(Recorded data)
++++++++++++++++++++
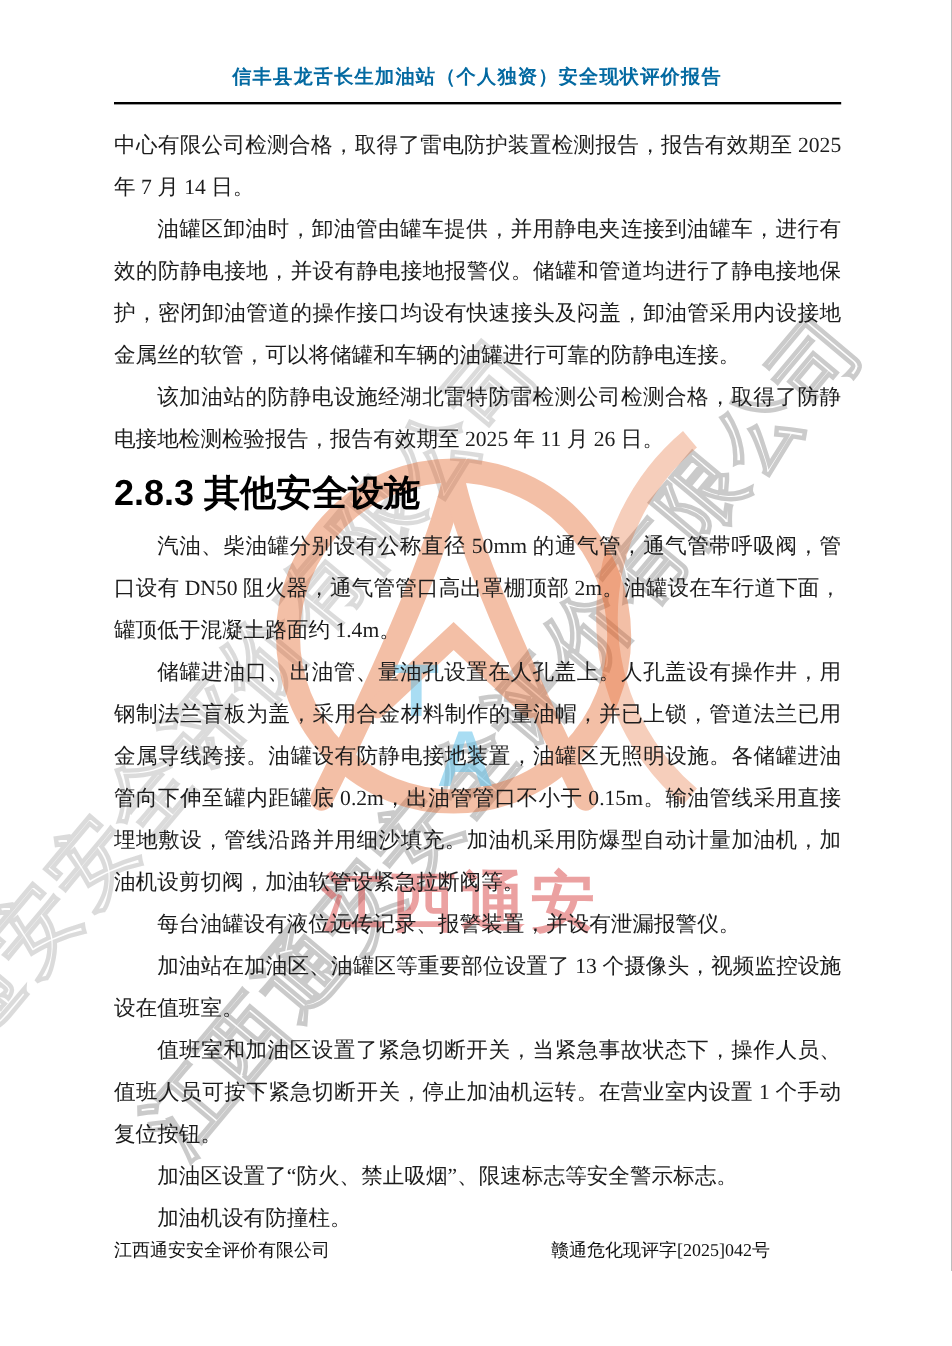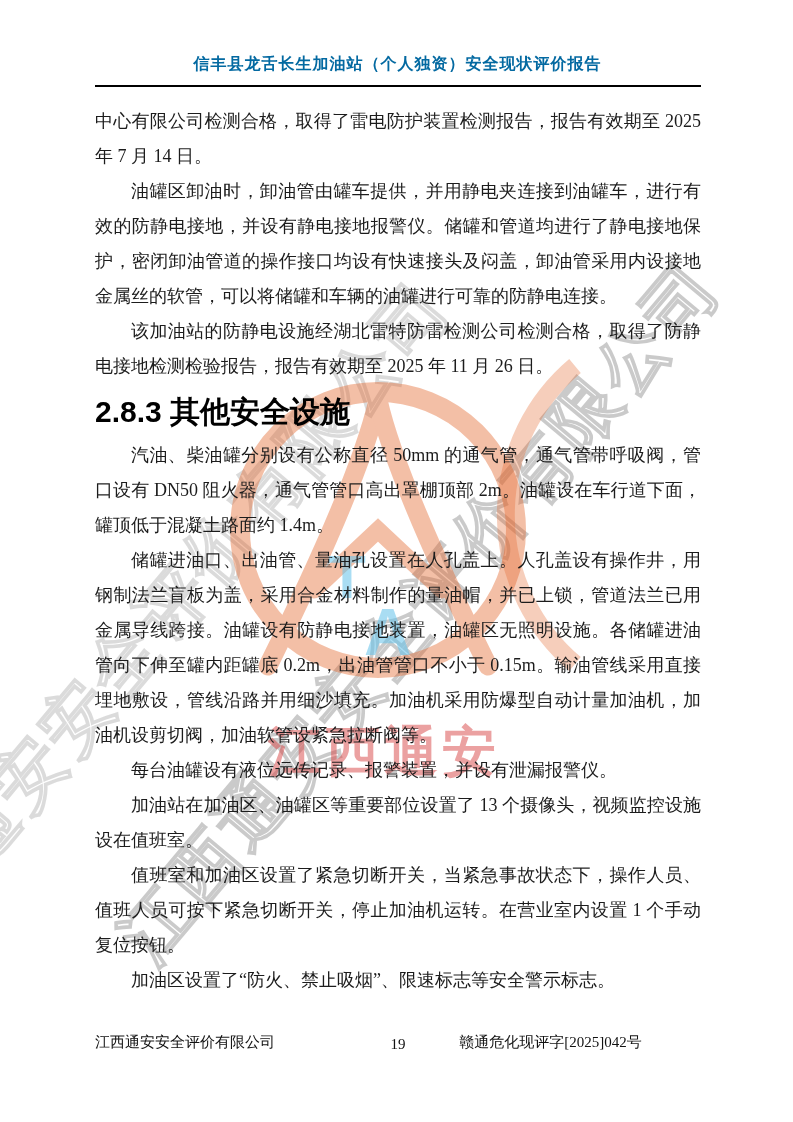--- a/index.html
+++ b/index.html
@@ -98,6 +98,7 @@
       <p class="indent">加油站在加油区、油罐区等重要部位设置了 13 个摄像头，视频监控设施设在值班室。</p>
       <p class="indent">值班室和加油区设置了紧急切断开关，当紧急事故状态下，操作人员、值班人员可按下紧急切断开关，停止加油机运转。在营业室内设置 1 个手动复位按钮。</p>
       <p class="indent">加油区设置了“防火、禁止吸烟”、限速标志等安全警示标志。</p>
+      <p class="indent">加油机设有防撞柱。</p>
     </div>
 
   <div class="footer-item" id="footer-company">江西通安安全评价有限公司</div>

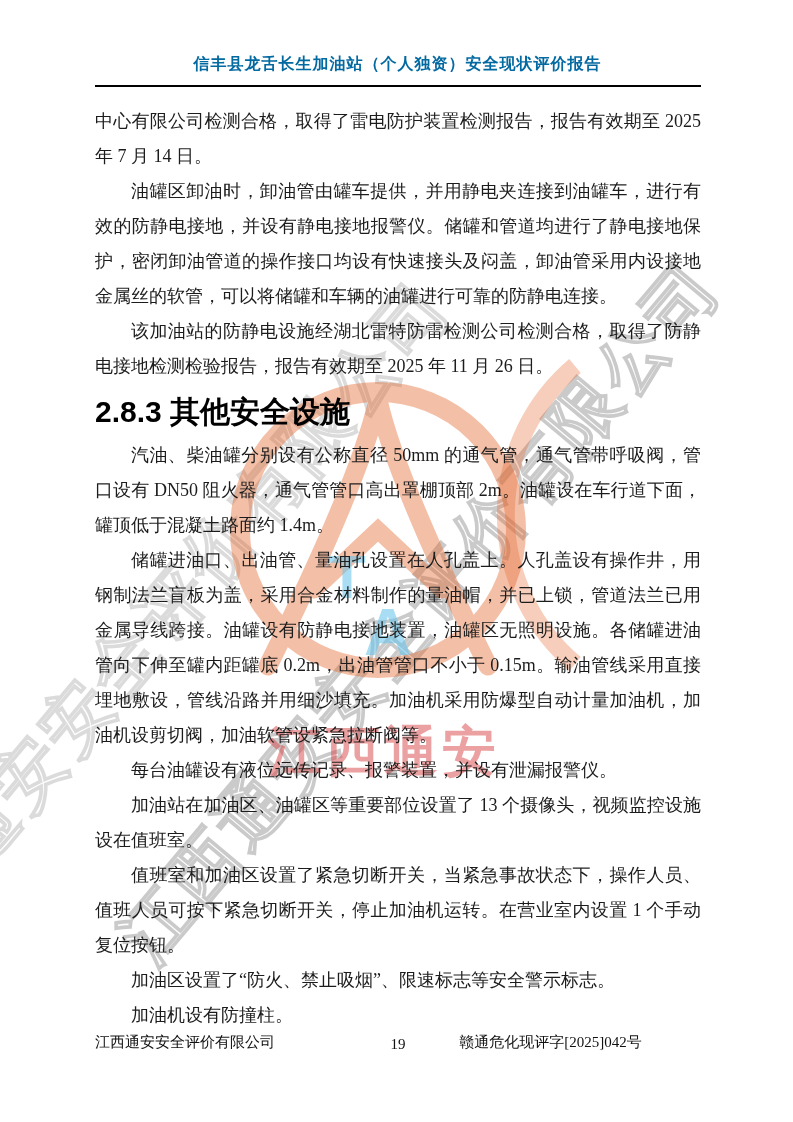--- a/index.html
+++ b/index.html
@@ -102,7 +102,6 @@
     </div>
 
   <div class="footer-item" id="footer-company">江西通安安全评价有限公司</div>
-  <div class="footer-item" id="footer-page">19</div>
   <div class="footer-item" id="footer-doc">赣通危化现评字[2025]042号</div>
 
 </div>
++++++++++++++++++++
- **What is required**
If a line above holds the word "class", copy it.

- **Reply to the exercise**
       <p class="indent">加油站在加油区、油罐区等重要部位设置了 13 个摄像头，视频监控设施设在值班室。</p>
       <p class="indent">值班室和加油区设置了紧急切断开关，当紧急事故状态下，操作人员、值班人员可按下紧急切断开关，停止加油机运转。在营业室内设置 1 个手动复位按钮。</p>
       <p class="indent">加油区设置了“防火、禁止吸烟”、限速标志等安全警示标志。</p>
+      <p class="indent">加油机设有防撞柱。</p>
   <div class="footer-item" id="footer-company">江西通安安全评价有限公司</div>
   <div class="footer-item" id="footer-company">江西通安安全评价有限公司</div>
-  <div class="footer-item" id="footer-page">19</div>
   <div class="footer-item" id="footer-doc">赣通危化现评字[2025]042号</div>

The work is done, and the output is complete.